NAACP Wanted Stronger Police Oversight — “Despite the County Board’s recent adoption of a Community Oversight Board (COB) ordinance, we are disappointed that the County Board refused to adopt the General Assembly-approved authority for the COB to be truly independent and to make binding disciplinary determinations. Nevertheless, we will work with all parties to ensure that the process is equitable and transparent.” [Press Release]
Judge’s Ruling on Rouse Estate Suit — “On May 14, Reeder filed a challenge to the county board’s rejection of local historic district status that some hoped would have protected the now-demolished 160-year-old Febrey-Lothrop house… Judge DiMatteo said Reeder faced ‘an uphill battle.’ The community ‘is not voiceless,’ she said. A community member can speak to board members and, if one doesn’t like their decision, ‘vote them out.’ But without standing, that party can’t appeal in court. Virginia law, she said, requires an ‘aggrieved party.’ She rejected Reeder’s claim.” [Falls Church News-Press]
GOP Blasts County for Biden Event — “Arlington County is misusing taxpayer resources and county bandwidth to actively promote a partisan campaign rally. One-party rule in Arlington continues to produce a lack of accountability for our elected leaders and county officials. Not only are they actively promoting a political event, they also went a step further to link to the event RSVP page.” [Press Release]
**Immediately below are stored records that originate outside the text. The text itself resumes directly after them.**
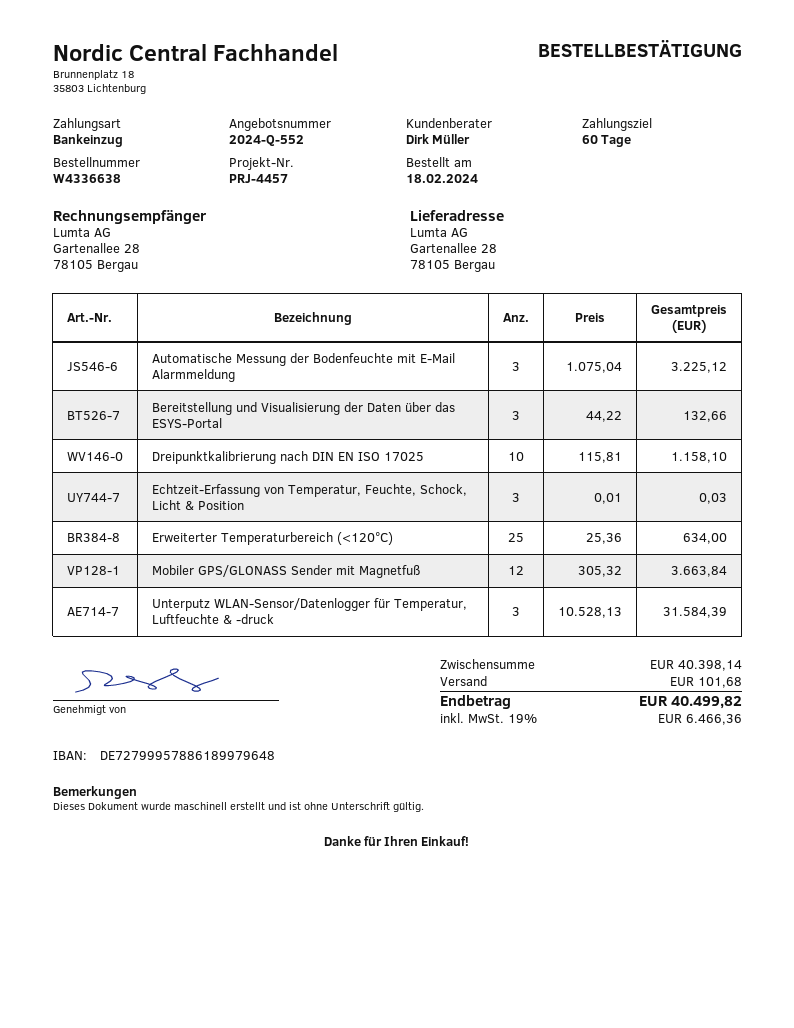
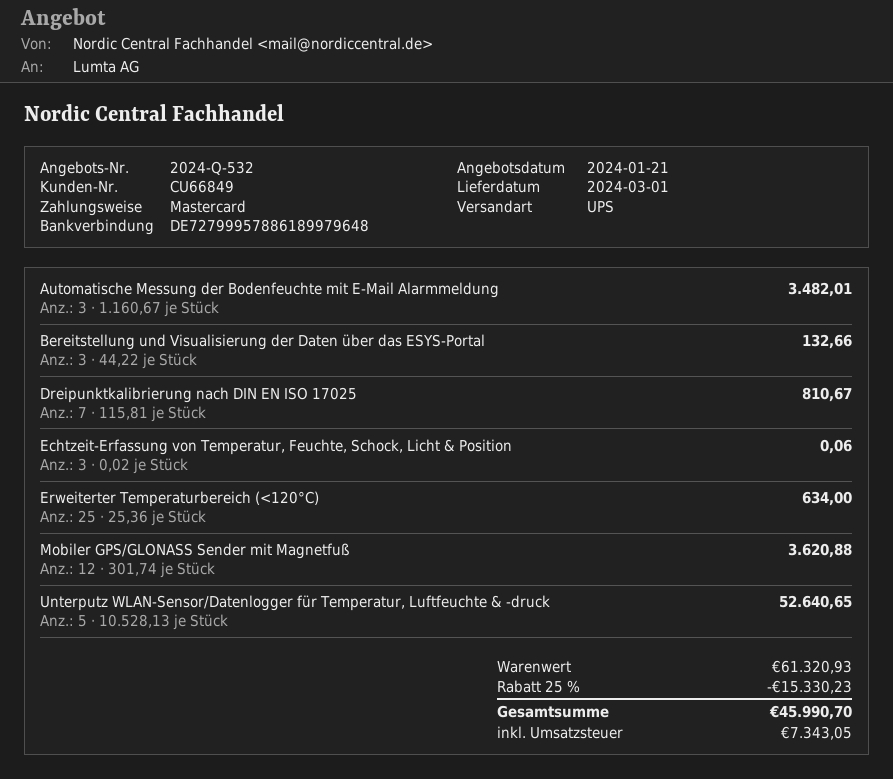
quote number: 2024-Q-552 -> 2024-Q-532
payment method: direct debit -> Mastercard
Automatische Messung der Bodenfeuchte mit E-Mail Alarmmeldung: 3 x 1075.04 = 3225.12 -> 3 x 1160.67 = 3482.01
Dreipunktkalibrierung nach DIN EN ISO 17025: 10 x 115.81 = 1158.10 -> 7 x 115.81 = 810.67
Echtzeit-Erfassung von Temperatur, Feuchte, Schock, Licht & Position: 3 x 0.01 = 0.03 -> 3 x 0.02 = 0.06
Mobiler GPS/GLONASS Sender mit Magnetfuß: 12 x 305.32 = 3663.84 -> 12 x 301.74 = 3620.88
Unterputz WLAN-Sensor/Datenlogger für Temperatur, Luftfeuchte & -druck: 3 x 10528.13 = 31584.39 -> 5 x 10528.13 = 52640.65
subtotal: 40398.14 -> 61320.93
discount: none -> 25% = 15330.23
shipping: 101.68 -> none
tax: 6466.36 -> 7343.05
total: 40499.82 -> 45990.70

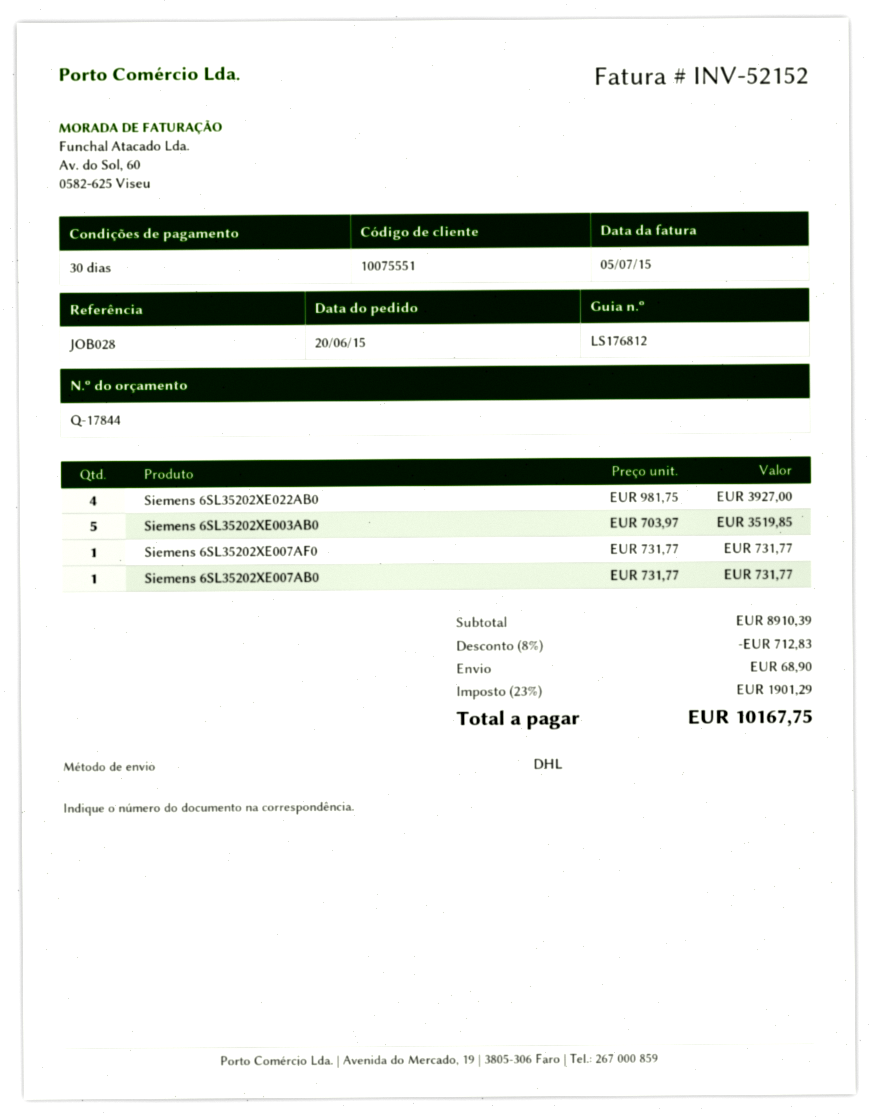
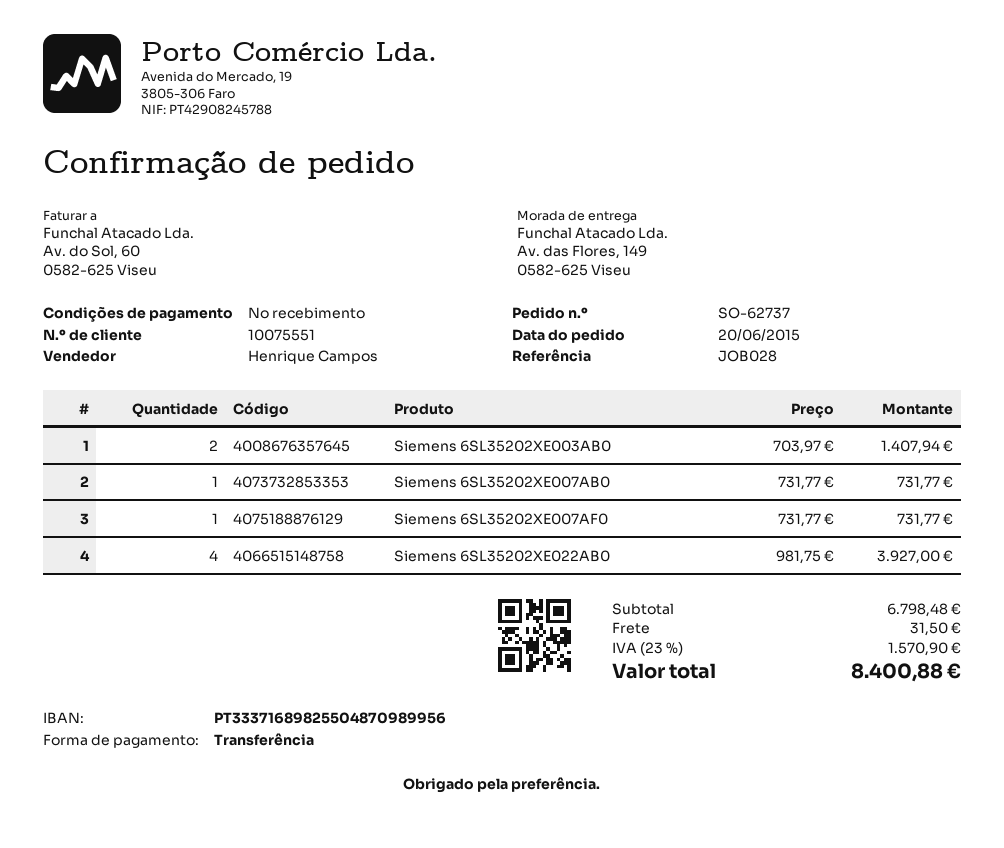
payment terms: 30 days -> on receipt
Siemens 6SL35202XE003AB0: 5 x 703.97 = 3519.85 -> 2 x 703.97 = 1407.94
subtotal: 8910.39 -> 6798.48
discount: 8% = 712.83 -> none
shipping: 68.90 -> 31.50
tax: 23% = 1901.29 -> 23% = 1570.90
total: 10167.75 -> 8400.88

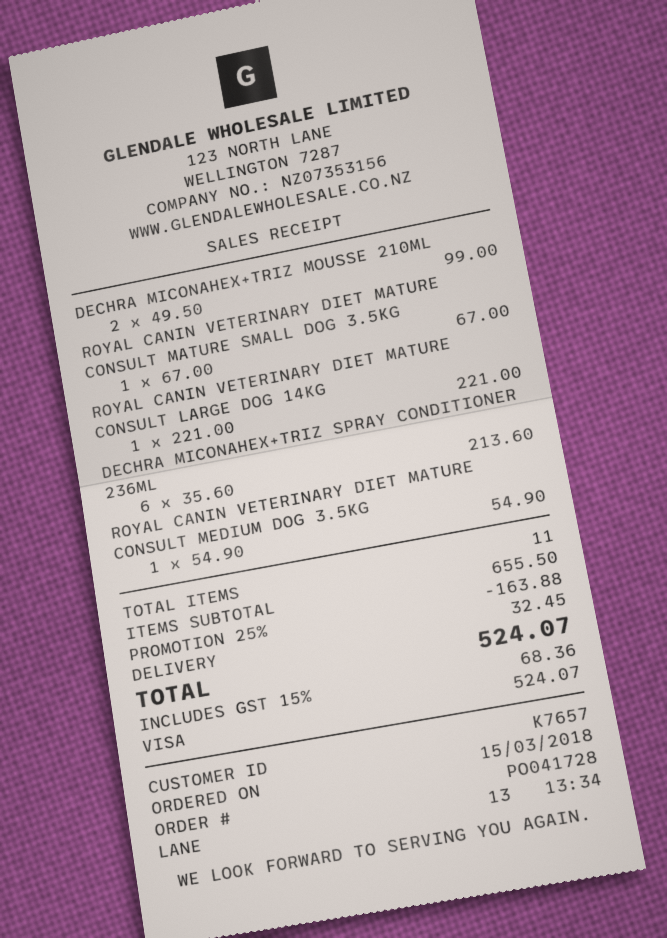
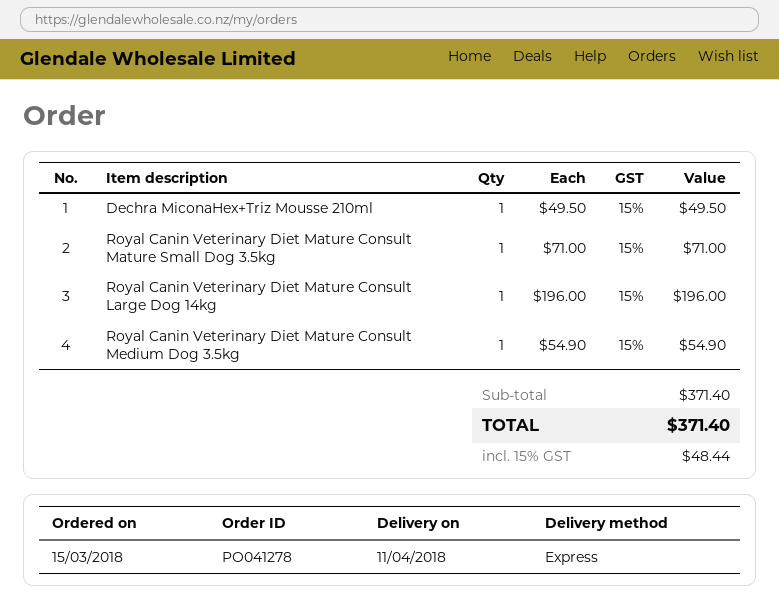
order number: PO041728 -> PO041278
DECHRA MICONAHEX+TRIZ MOUSSE 210ML: 2 x 49.50 = 99.00 -> 1 x 49.50 = 49.50
ROYAL CANIN VETERINARY DIET MATURE CONSULT MATURE SMALL DOG 3.5KG: 1 x 67.00 = 67.00 -> 1 x 71.00 = 71.00
ROYAL CANIN VETERINARY DIET MATURE CONSULT LARGE DOG 14KG: 1 x 221.00 = 221.00 -> 1 x 196.00 = 196.00
DECHRA MICONAHEX+TRIZ SPRAY CONDITIONER 236ML: 6 x 35.60 = 213.60 -> none
subtotal: 655.50 -> 371.40
discount: 25% = 163.88 -> none
shipping: 32.45 -> none
tax: 15% = 68.36 -> 15% = 48.44
total: 524.07 -> 371.40

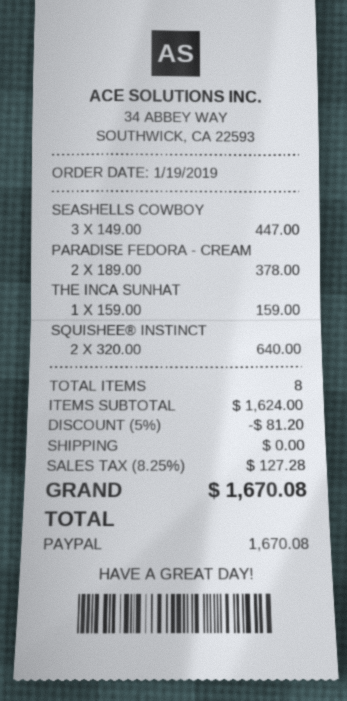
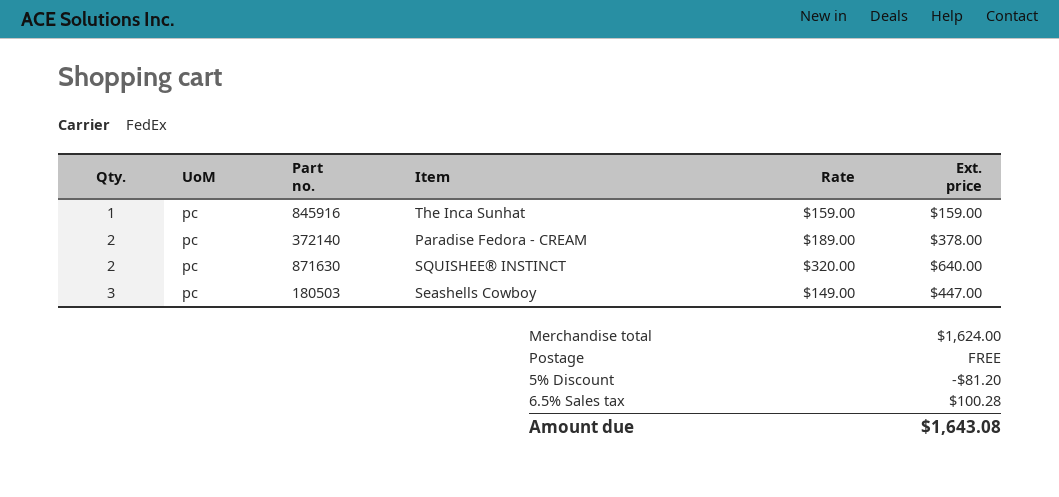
tax: 8.25% = 127.28 -> 6.5% = 100.28
total: 1670.08 -> 1643.08

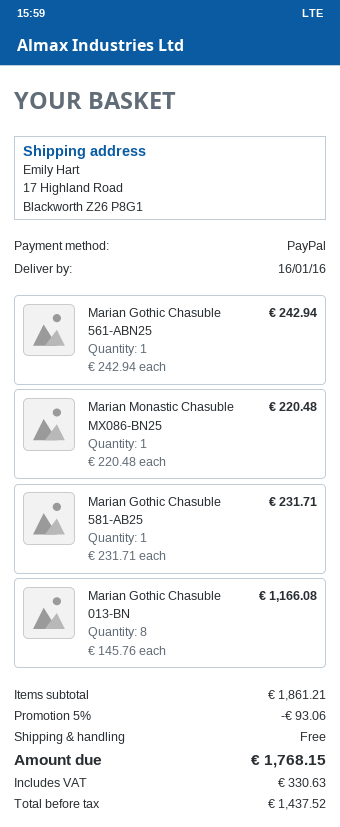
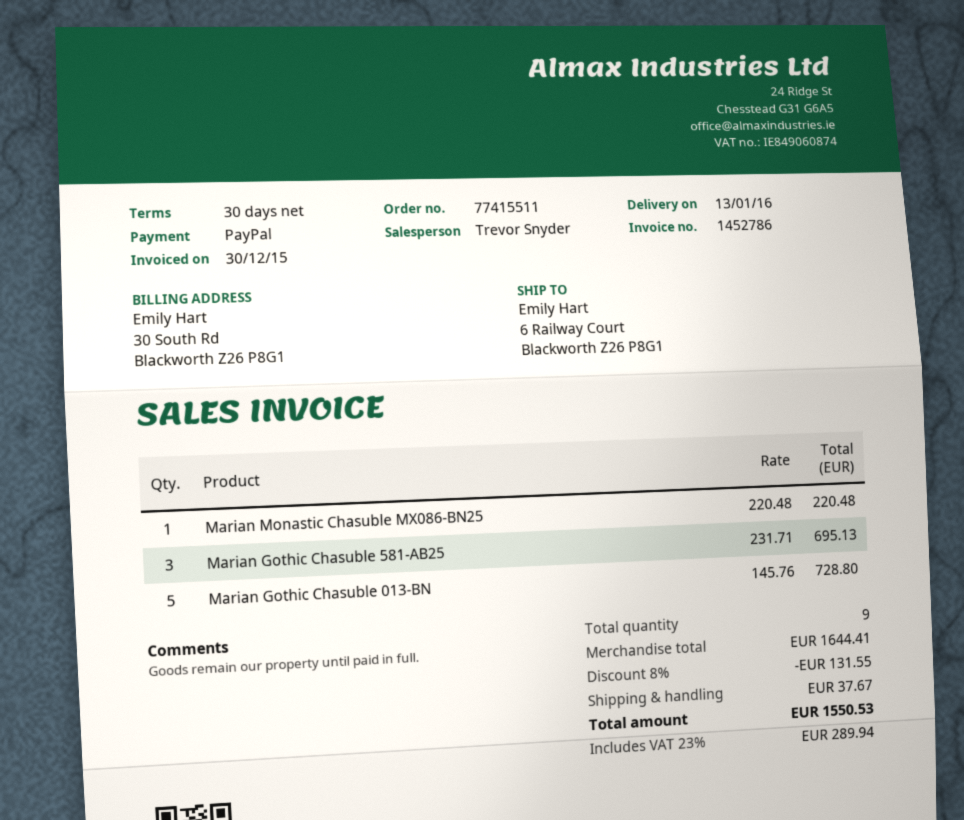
delivery date: 2016-01-16 -> 2016-01-13
ship to: 17 Highland Road, Blackworth Z26 P8G1 -> 6 Railway Court, Blackworth Z26 P8G1
Marian Gothic Chasuble 561-ABN25: 1 x 242.94 = 242.94 -> none
Marian Gothic Chasuble 581-AB25: 1 x 231.71 = 231.71 -> 3 x 231.71 = 695.13
Marian Gothic Chasuble 013-BN: 8 x 145.76 = 1166.08 -> 5 x 145.76 = 728.80
subtotal: 1861.21 -> 1644.41
discount: 5% = 93.06 -> 8% = 131.55
shipping: 0.00 -> 37.67
tax: 330.63 -> 289.94
total: 1768.15 -> 1550.53

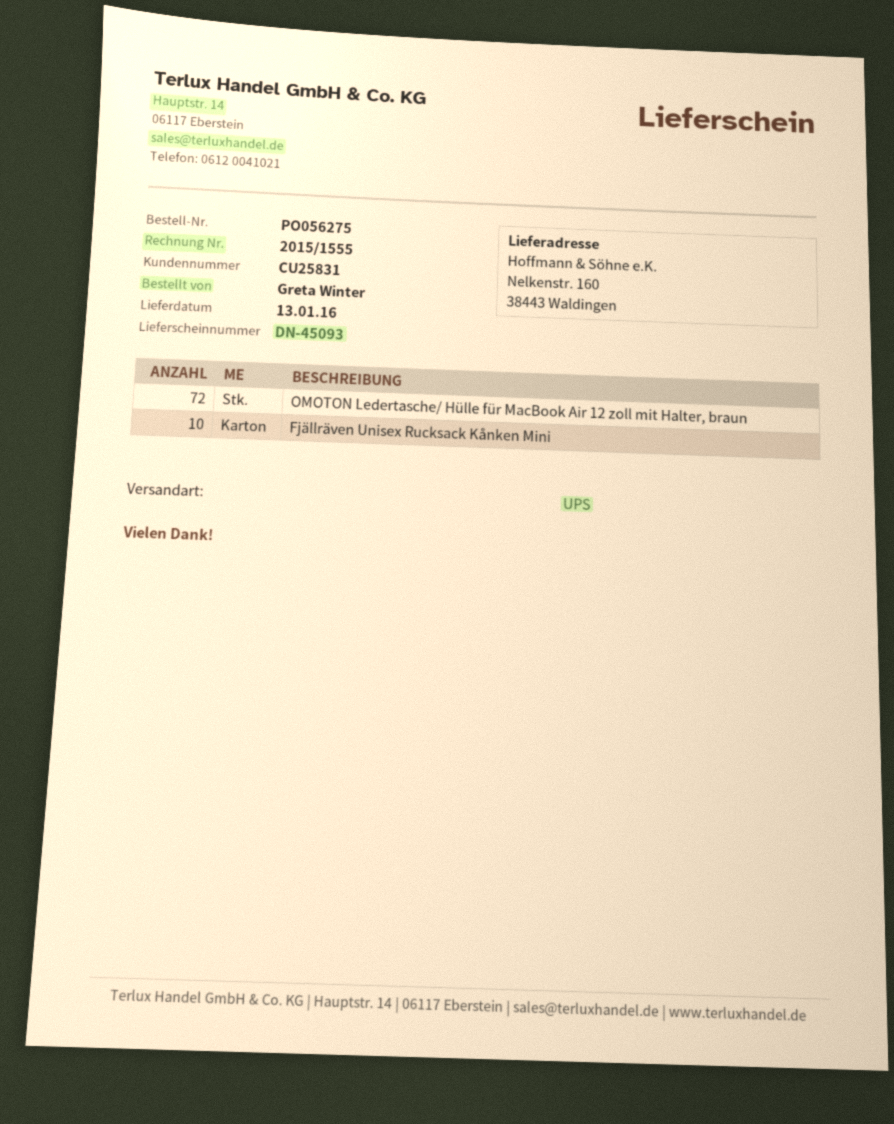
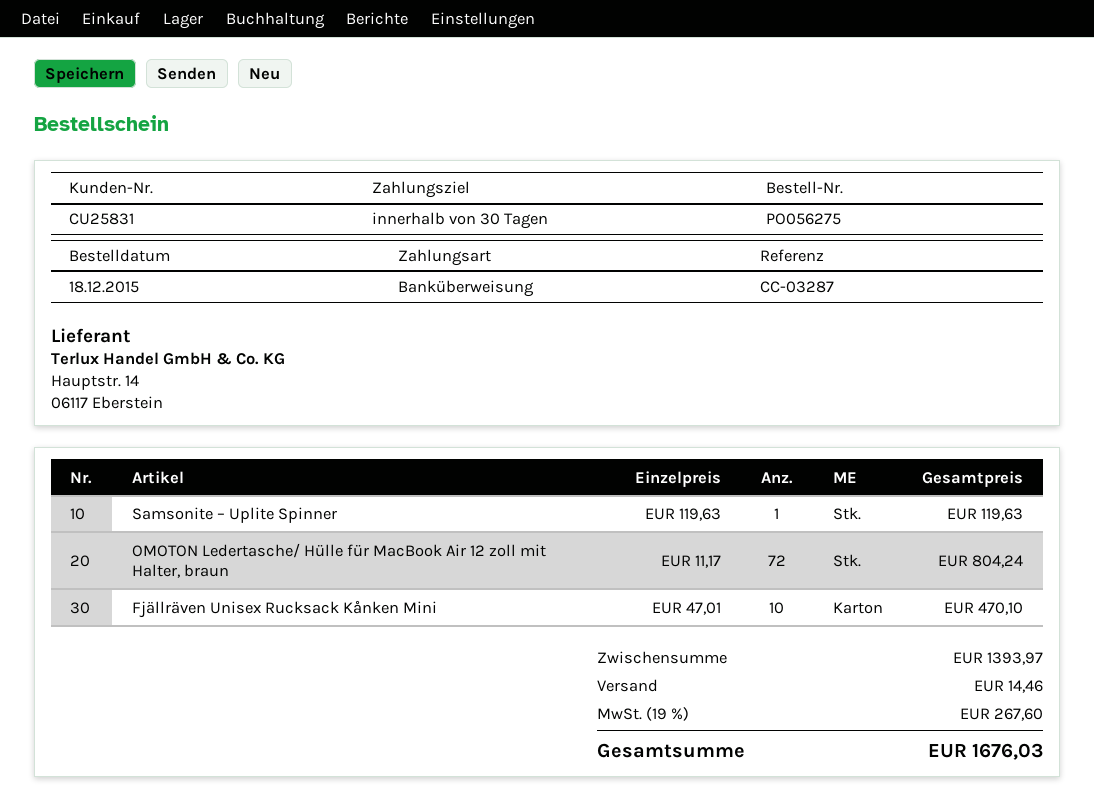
Samsonite – Uplite Spinner: none -> 1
Guess the Price of This House — “The beauty of this 5,227 square-foot lot in Arlington, VA, is in its simplicity. Along with being a short Uber ride to Washington, DC, amenities include: Attached garage with one parking space, Big trees, Water heater (not new, just one in general), Great location to build on if you’re cool with bulldozing the home. How much for the world’s most average house?” [Morning Brew, Zillow]
Reminder: Vote in This Week’s Arlies — Do you have a favorite preschool or daycare you take your children to? Cast your vote in this week’s Arlies category by midday tomorrow. [ARLnow]
ACPD Hosting Community Chats — “Chief Andy Penn appreciates the important insights our residents and businesses bring to the conversation about the role of policing. He invites community members, organizations and businesses to join him for a series of Community Conversations.” [ACPD, Twitter]
Court Rejects Rouse Estate Suit — “I want to thank Arlington Green Party Chair John Reeder for challenging Arlington County Board’s decision exactly three months to the day to deny local historic designation for the site of the since demolished Febrey-Lothrop-Rouse estate… Unfortunately just yesterday Arlington Circuit Court denied Reeder standing to sue the County, arguing that he is not an aggrieved party, because his property doesn’t abut the estate.” [Audrey Clement]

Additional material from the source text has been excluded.